Любят властители США «раздавать свободу», словно рождественские подарки. Если послушать всех послевоенных президентов, американских идеологов, то другой заботы у США и нет, как приводить другие страны в восторженное состояние, даруя им свободу по-американски. Мозаика хунт и диктаторских режимов достаточно широка и разноцветна, и все они в особо дружеских отношениях с США, не говоря уже о том, что самому своему возникновению они обязаны деньгам, оружию или прямой интервенции США.

Откровенное изложение агрессивной программы представляет собой работа «Сила и цель». Ее авторы, Т. Кук и М. Мус, заявляют, что войны соответствуют «интересам человечества». «Изоляционизм» же стал своего рода «психологическим барьером к ответственному руководству» и является теперь с точки зрения внутренних условий бесполезным, а в международном плане вредным. Эта политика вступила в противоречие с «национальными интересами».[289]

Итак, активизация политики экспансии (напомним: по американским данным, в период до 1941 года США не менее 150 раз вмешивались в дела других государств; с 1945 по 1976 год только с использованием военной силы такое вмешательство имело место 215 раз. А в скольких случаях вмешательство «ограничивалось» применением услуг спецслужб, экономического шантажа, мер политического, пропагандистского, дипломатического давления?) требовала новых лозунгов, соответствующих интервенционистскому курсу правящих сил.

«Изоляционизм» терял свой священный статус догмы и свои позиции как основы политики.[290] Могло показаться, что с этой политикой простились навсегда.

Но «изоляционизм» оказался весьма податливой доктриной, готовой к исполнению любой роли.

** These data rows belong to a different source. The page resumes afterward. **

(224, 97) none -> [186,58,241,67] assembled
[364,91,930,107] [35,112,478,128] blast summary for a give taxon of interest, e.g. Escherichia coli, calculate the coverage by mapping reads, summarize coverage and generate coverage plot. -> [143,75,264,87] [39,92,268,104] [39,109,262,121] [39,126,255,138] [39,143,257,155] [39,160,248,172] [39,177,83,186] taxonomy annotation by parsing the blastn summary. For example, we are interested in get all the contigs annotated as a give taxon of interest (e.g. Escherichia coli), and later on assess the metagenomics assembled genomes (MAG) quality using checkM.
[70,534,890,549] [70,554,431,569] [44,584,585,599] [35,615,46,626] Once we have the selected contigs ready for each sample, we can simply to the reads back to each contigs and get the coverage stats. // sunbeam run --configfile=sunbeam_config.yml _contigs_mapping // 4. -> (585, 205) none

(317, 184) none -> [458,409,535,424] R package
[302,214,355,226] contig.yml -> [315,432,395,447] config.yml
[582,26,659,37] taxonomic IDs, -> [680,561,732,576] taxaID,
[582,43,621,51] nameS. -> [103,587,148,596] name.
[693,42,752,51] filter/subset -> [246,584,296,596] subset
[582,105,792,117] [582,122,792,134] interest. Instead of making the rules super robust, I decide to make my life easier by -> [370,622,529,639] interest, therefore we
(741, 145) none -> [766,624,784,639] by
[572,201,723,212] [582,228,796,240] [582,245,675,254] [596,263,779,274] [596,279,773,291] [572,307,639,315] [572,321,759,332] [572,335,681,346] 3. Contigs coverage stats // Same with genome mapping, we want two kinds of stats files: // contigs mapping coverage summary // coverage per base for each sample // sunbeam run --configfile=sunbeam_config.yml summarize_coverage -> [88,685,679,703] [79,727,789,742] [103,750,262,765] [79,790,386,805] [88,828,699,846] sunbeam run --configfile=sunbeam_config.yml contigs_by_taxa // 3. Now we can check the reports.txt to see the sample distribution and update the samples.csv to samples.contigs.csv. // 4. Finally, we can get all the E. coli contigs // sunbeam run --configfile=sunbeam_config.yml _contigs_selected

Интересные замечания по этому поводу есть у У. Липпмана. «Изоляционизм, — пишет он, — означает не пассивность летаргию, а динамику и экспансионистскую энергию американской нации».[291]

В последние годы, особенно при администрации Картера и Рейгана, в США начали вновь поговаривать об «изоляционизме», но на сей раз — об ограниченном. Он касается только Западной Европы, используется в качестве шантажа. Содержание этих «изоляционистских» разговоров очень простое. Западноевропейцев запугивают: вот, мол, мы, американцы, уйдем и оставим вас с глазу на глаз с «советской угрозой». Если же не хотите, чтобы мы ушли, тогда подчиняйтесь, поддерживайте политику Вашингтона, впрягайтесь в американскую милитаристскую колесницу.

В целом же «изоляционизм» оказался поверженным. Доктрина «мирового господства» очистилась от отягощающего груза «изоляции» (пусть даже как психологического феномена), от разлагающего сентиментализма изоляционистских настроений. Впрочем, «изоляционизм» сопротивлялся недолго, поскольку спор-то шел не о существе политики, а всего лишь о психологических наслоениях, оставленных длительной словесной игрой вокруг слова «изоляция».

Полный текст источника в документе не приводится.